Les invasions barbares mirent à feu et à sang la Gaule, et les documents de l'époque nous prouvent combien l'Aquitaine avait été particulièrement ravagée et dépeuplée par eux. Les Wisigoths, maitres des deux versants des Pyrénées pendant un certain temps, se virent peu à peu refoulés par les Francks plus barbares encore qu'eux-mêmes et finalement complètement repoussés de l'ancienne Aquitaine. On peut supposer que vers cette époque ils voulurent expulser les Vascons de leur territoire, notamment des environs de Pampelune, région riche et d'une haute importance stratégique pour eux. Ceux-ci, vaincus à la suite de luttes dont l'histoire ne nous a pas conservé le souvenir, reculèrent vers la montagne et, trouvant devant eux des plaines presque dépeuplées, les occupèrent, très probablement en 587, comme le laisse penser Grégoire de Tours.

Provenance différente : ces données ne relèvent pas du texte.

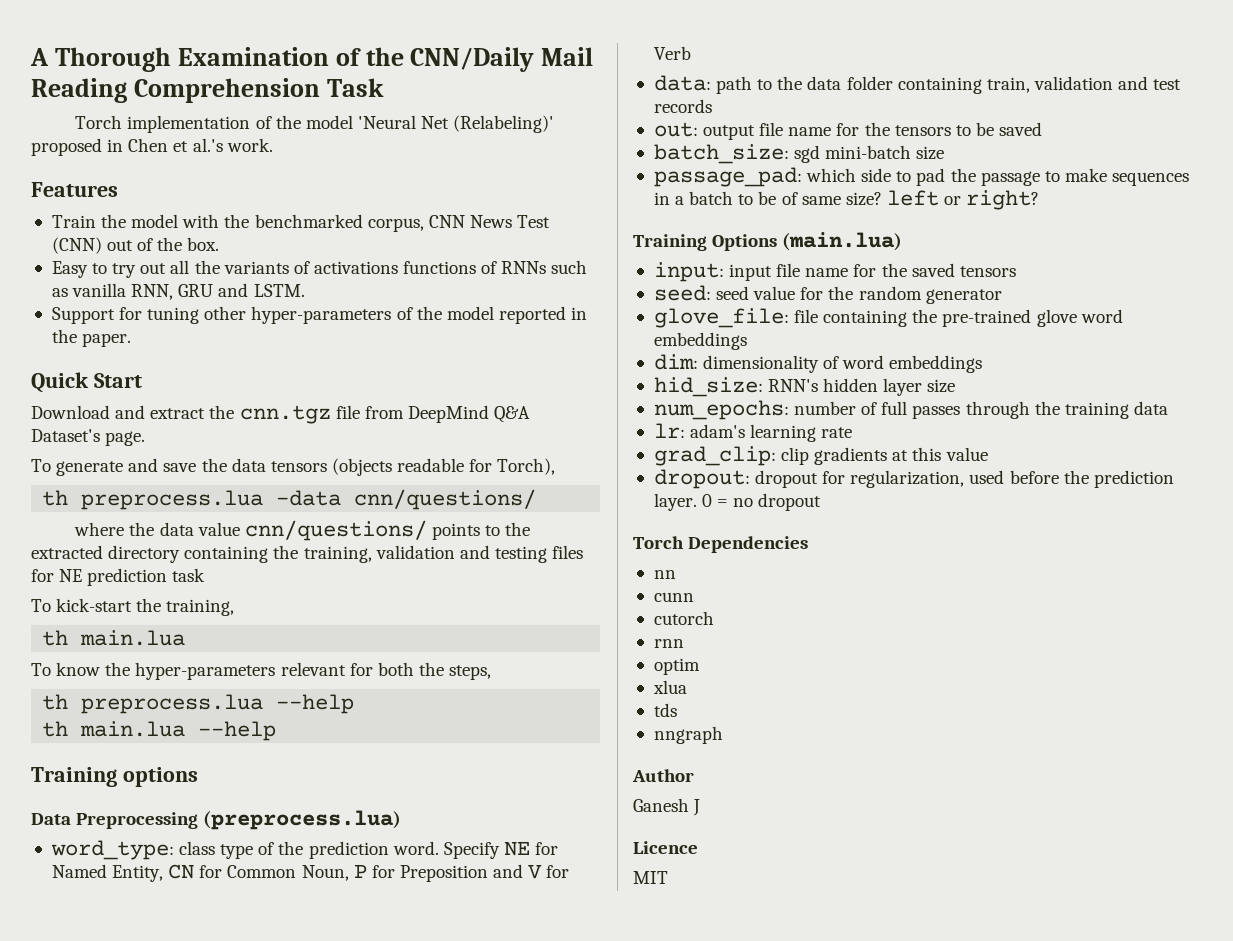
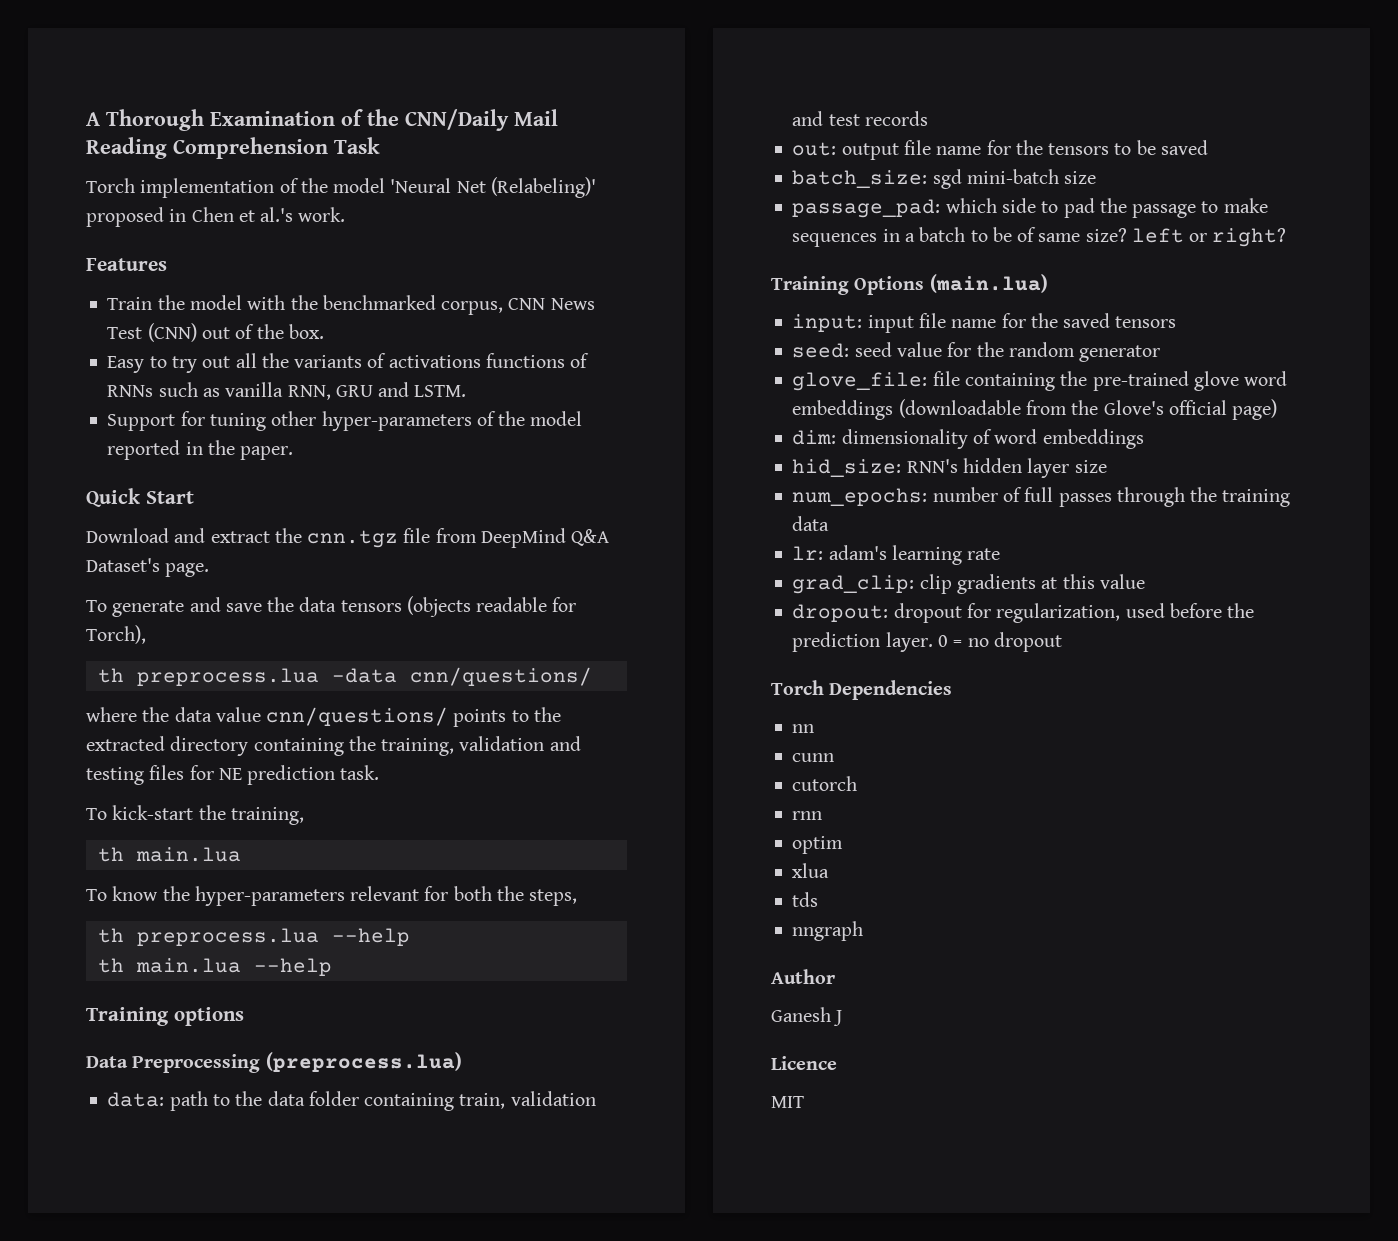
- where the data value cnn/questions/ points to the extracted directory containing the training, validation and testing files for NE prediction task
+ where the data value cnn/questions/ points to the extracted directory containing the training, validation and testing files for NE prediction task.
- word_type: class type of the prediction word. Specify NE for Named Entity, CN for Common Noun, P for Preposition and V for Verb
- glove_file: file containing the pre-trained glove word embeddings
+ glove_file: file containing the pre-trained glove word embeddings (downloadable from the Glove's official page)

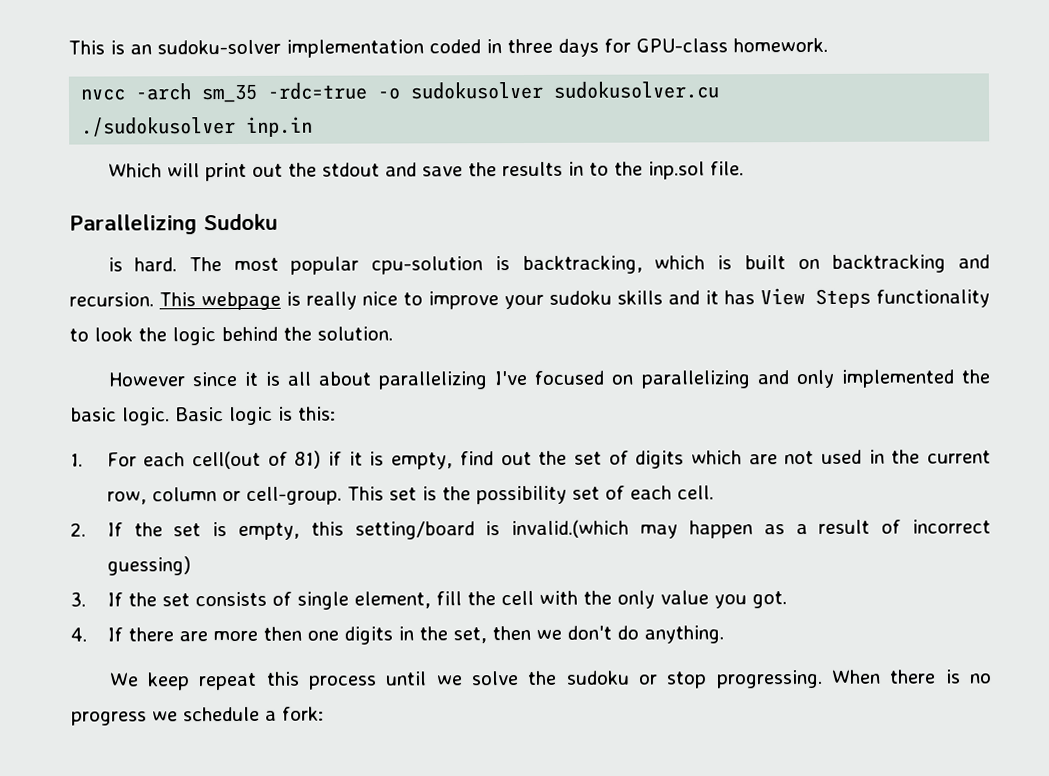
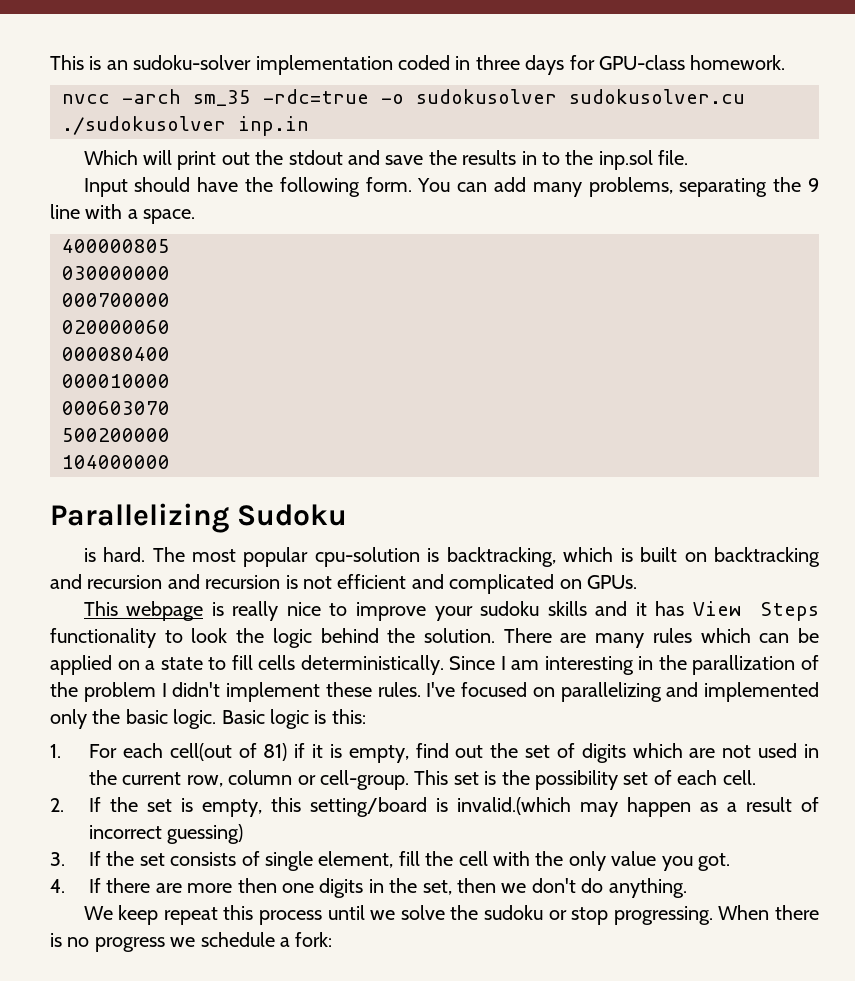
+ Input should have the following form. You can add many problems, separating the 9 line with a space.
+ 400000805
+ 030000000
+ 000700000
+ 020000060
+ 000080400
+ 000010000
+ 000603070
+ 500200000
+ 104000000
- The most popular cpu-solution is backtracking, which is built on backtracking and recursion. This webpage is really nice to improve your sudoku skills and it has View Steps functionality to look the logic behind the solution.
- However since it is all about parallelizing I've focused on parallelizing and only implemented the basic logic.
+ The most popular cpu-solution is backtracking, which is built on backtracking and recursion and recursion is not efficient and complicated on GPUs.
+ This webpage is really nice to improve your sudoku skills and it has View Steps functionality to look the logic behind the solution. There are many rules which can be applied on a state to fill cells deterministically. Since I am interesting in the parallization of the problem I didn't implement these rules. I've focused on parallelizing and implemented only the basic logic.

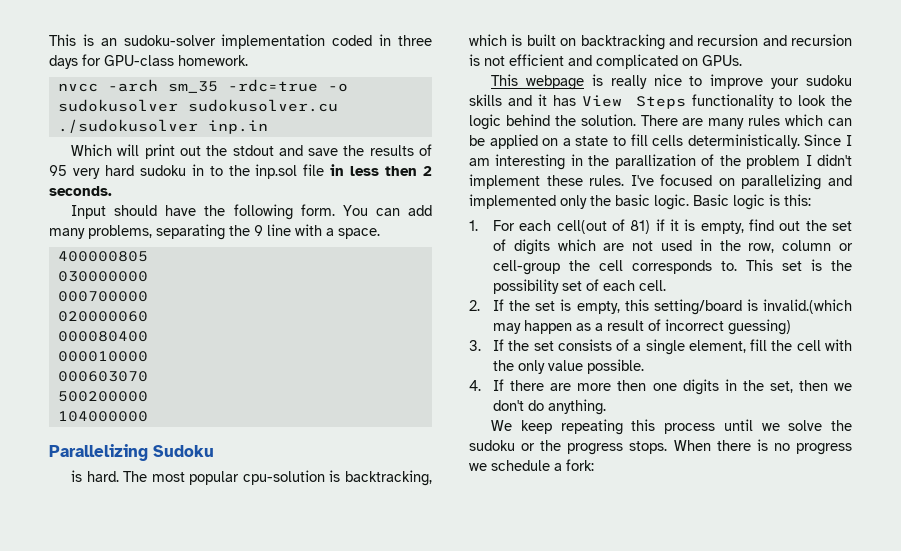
- Which will print out the stdout and save the results in to the inp.sol file.
+ Which will print out the stdout and save the results of 95 very hard sudoku in to the inp.sol file in less then 2 seconds.
- 1. For each cell(out of 81) if it is empty, find out the set of digits which are not used in the current row, column or cell-group.
+ 1. For each cell(out of 81) if it is empty, find out the set of digits which are not used in the row, column or cell-group the cell corresponds to.
- 3. If the set consists of single element, fill the cell with the only value you got.
+ 3. If the set consists of a single element, fill the cell with the only value possible.
- We keep repeat this process until we solve the sudoku or stop progressing.
+ We keep repeating this process until we solve the sudoku or the progress stops.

| TYPE BASQUE DESSIN SCHERBECK 1929 |
Plus tard, lorsque les Sarrazins conquirent l'Espagne, ce fut dans les vallées des Pyrénées et de la chaîne cantabre que se recréèrent les petites unités espagnoles qui devaient plus tard les expulser de la péninsule ; en tout cas, i] y eut forcément, nécessairement même, des refoulements dans les montagnes. Des représentants de toutes les nations espagnoles s'y réfugièrent isolément ou par petits groupes, la chose est absolument certaine, parce qu'il est impossible qu'elle n'ait pas été, d'où mélange fatal avec les populations primitives et constitution de groupes humains, mixtes par la race, mais gardant, par le fait même des circonstances, la langue du groupe prédominant au moment des apports de sang exotique. Pendant ce temps, les Vascons émigrés hors d'Espagne en Aquitaine n étaient, si j'en excepte le passage de l'armée d'Abder-Rhaman, inquiétés en rien par les Sarrasins ; nominalement soumis aux Francks, ils conservaient avec leur réelle indépendance la pureté de leur sang, en sorte qu'actuellement leur type physique primitif a pu rester prédominant dans le pays, alors qu'il s'atténuait en Espagne, où de nos jours il n'est plus représenté presque que par ses métis.